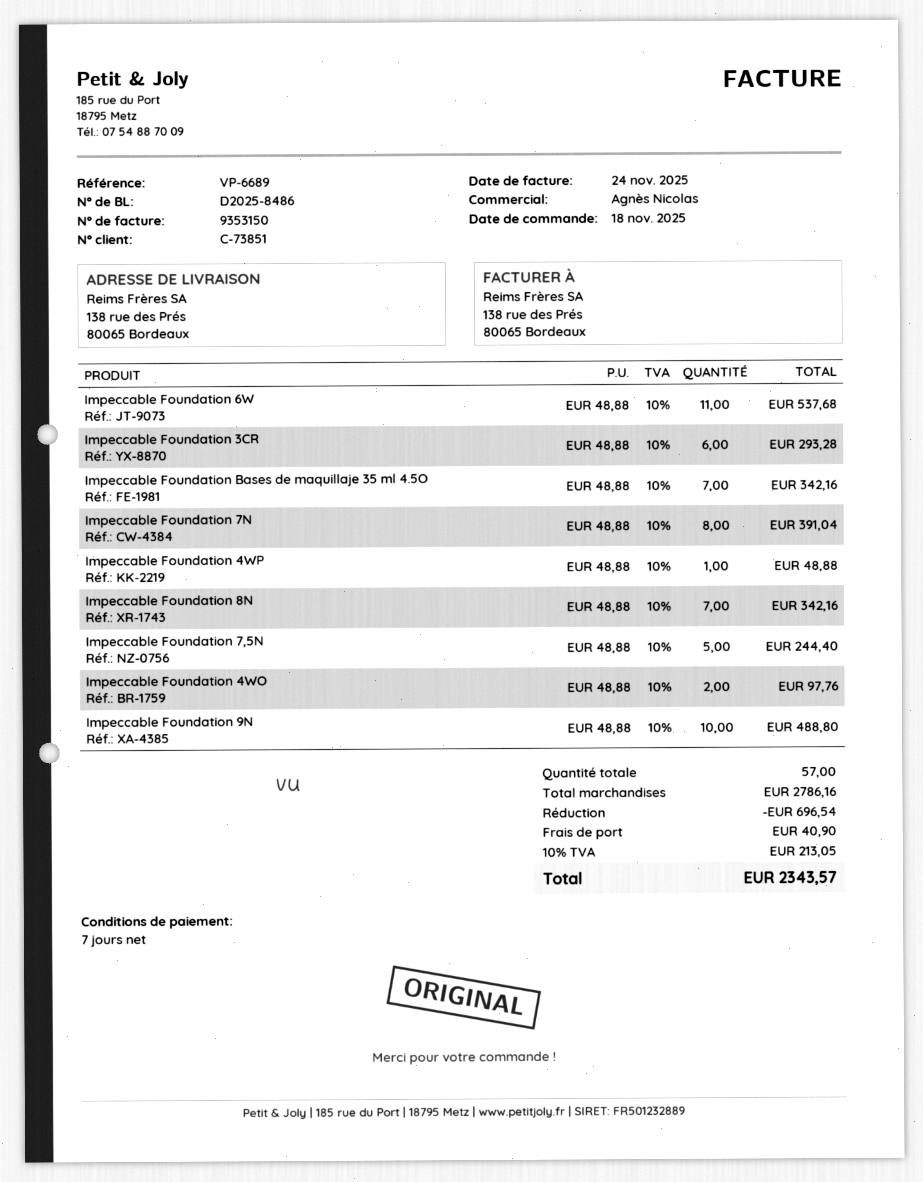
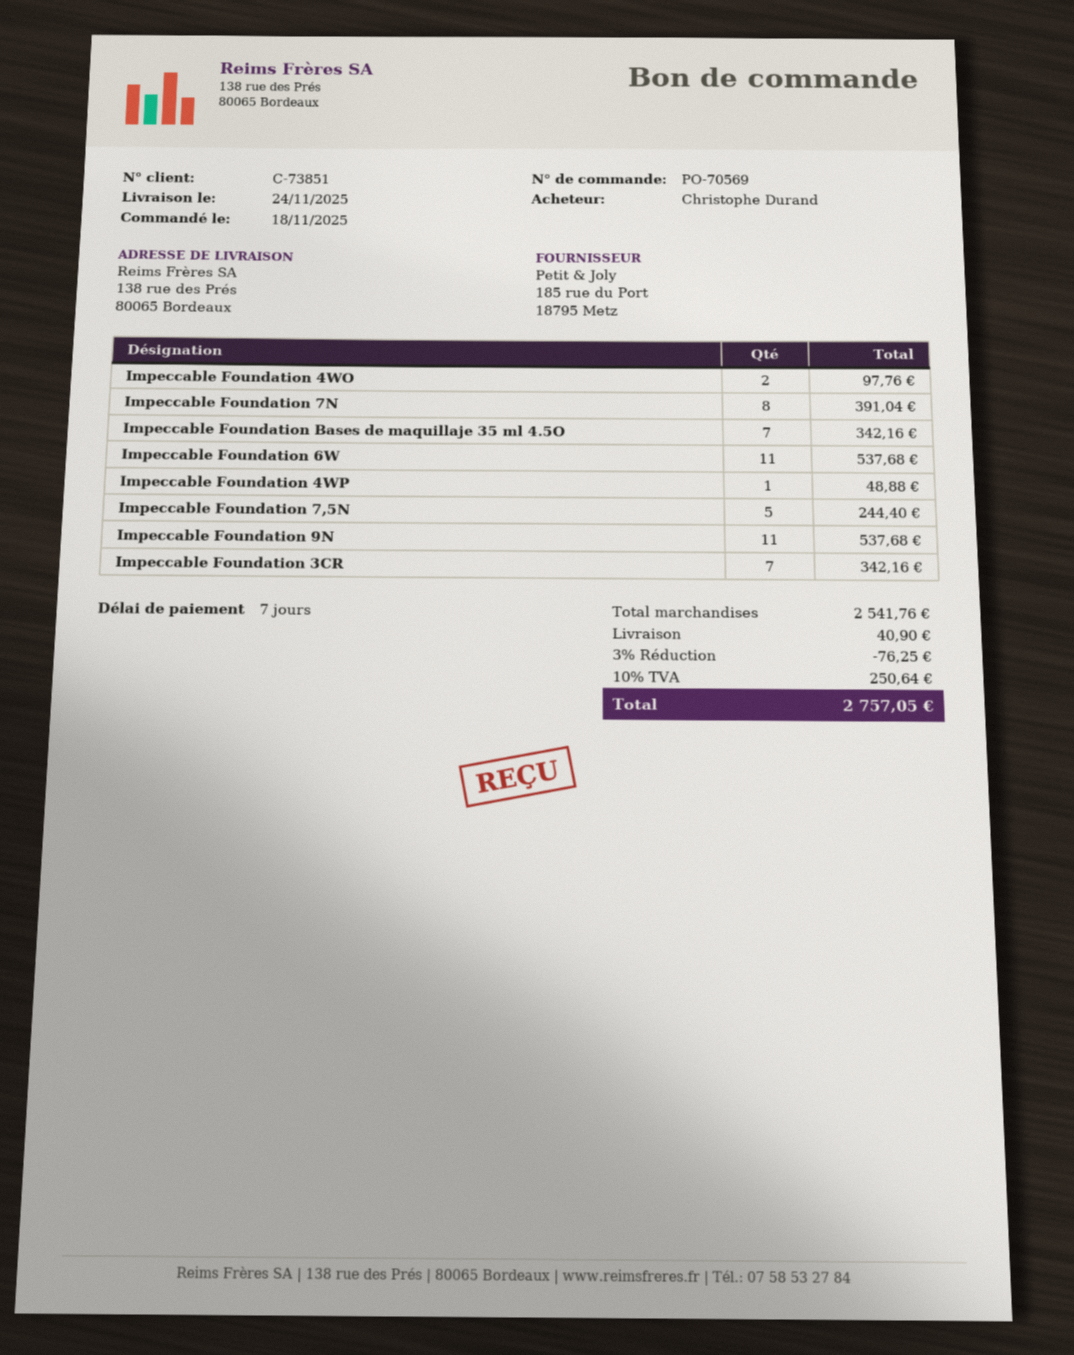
Impeccable Foundation 3CR: 6 for 293.28 -> 7 for 342.16
Impeccable Foundation 8N: 7 for 342.16 -> none
Impeccable Foundation 9N: 10 for 488.80 -> 11 for 537.68
subtotal: 2786.16 -> 2541.76
discount: 696.54 -> 76.25
tax: 10% = 213.05 -> 10% = 250.64
total: 2343.57 -> 2757.05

***

> What needs to be done: Only a number is wanted here: how many lines in the entries contain the word "Foundation"?

> Task result: 3